The National Assembly’s Media, Youth & Culture Committee (MYCC) discussed the key role that organised youth Community Based Organisations (CBOs) and Non-Governmental Organisations (NGOs) must play for the future of Seychelles during an event on Saturday 22nd June at the CEPS headquarters at Orion Mall.
The meeting brought together representatives of several youth CBOs and NGOs and members of the National Assembly.
The MYCC Chairperson, Hon. Gervais Henrie, referring to a growing lack of interest in politics by the young generation, said that as future leaders it is important for young people to take note of what is going on around them.
“As elected representatives of the people we are concerned that not enough teenagers and young adults are showing an interest in politics. This need to change,” said Hon. Henrie.
The youths present explained the reasons they believe their peers do not care about politics.
They say for many, politics seem a confusing, complex and sometimes insignificant topic to discuss.
They also think politics does not affect their lives and find it irrelevant to them as there are no policies for young people.
Members of the MYCC impressed on the youth that if they look closely at government policies, they will realise that they affect the lives of young people more than they think. School curriculum, access to contraceptives, public transport and cost of living are just a few of the many things, determined by the government, affecting the daily lives of young people.
The MYCC would like to see more young people getting involved in politics through youth CBOs and NGOs where they can lobby policy makers and petitioned MNAs on issues they think are important to them.
“Civic engagement keeps the wheel of society oiled and running smoothly,” added Hon. Henrie.
He called on all the youth who are already engaged in various forms of activism locally to inspire and encourage their peers to take up civic duties, as it has been proven that it is the right and responsible way to become engaged adults.

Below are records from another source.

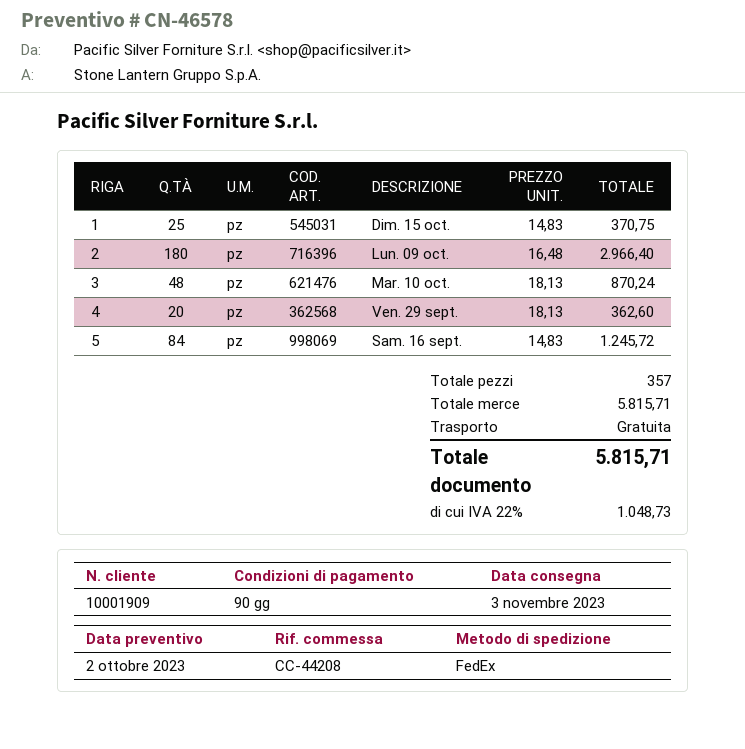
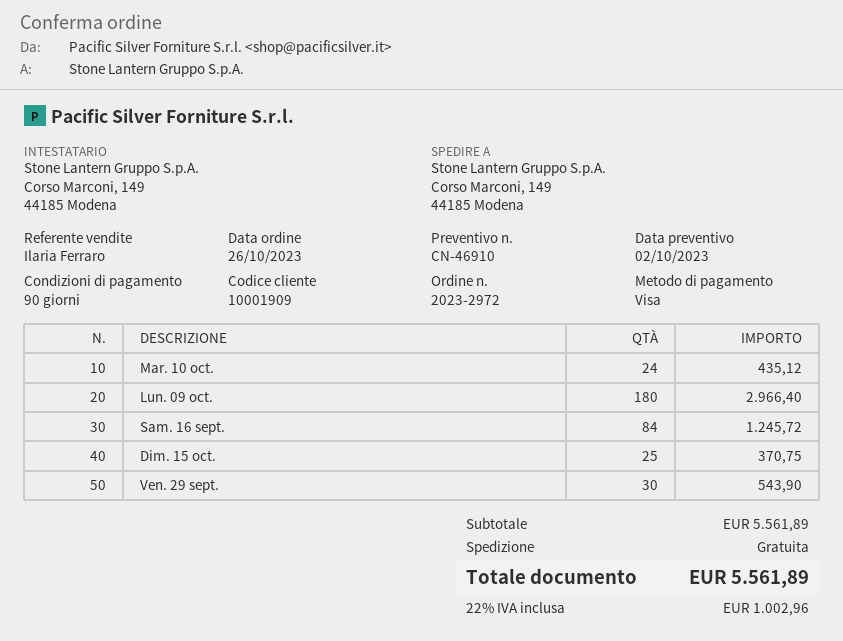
quote number: CN-46578 -> CN-46910
Mar. 10 oct.: 48 for 870.24 -> 24 for 435.12
Ven. 29 sept.: 20 for 362.60 -> 30 for 543.90
subtotal: 5815.71 -> 5561.89
tax: 22% = 1048.73 -> 22% = 1002.96
total: 5815.71 -> 5561.89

The young people present also raised the trust issue stating that many young people believe politicians cannot be trusted and that getting involved brings the worst out of anyone.
The MNAs reminded their audience that being a politician is a job like any other; that they are first and foremost a person who lives and works in a community; and that the lack of confidence in politicians is often unfounded.
The MYCC has pledged to continue this conversation with the young population, to address them directly, to hear their concern and give them a reason to be engaged in the lives of their community and country.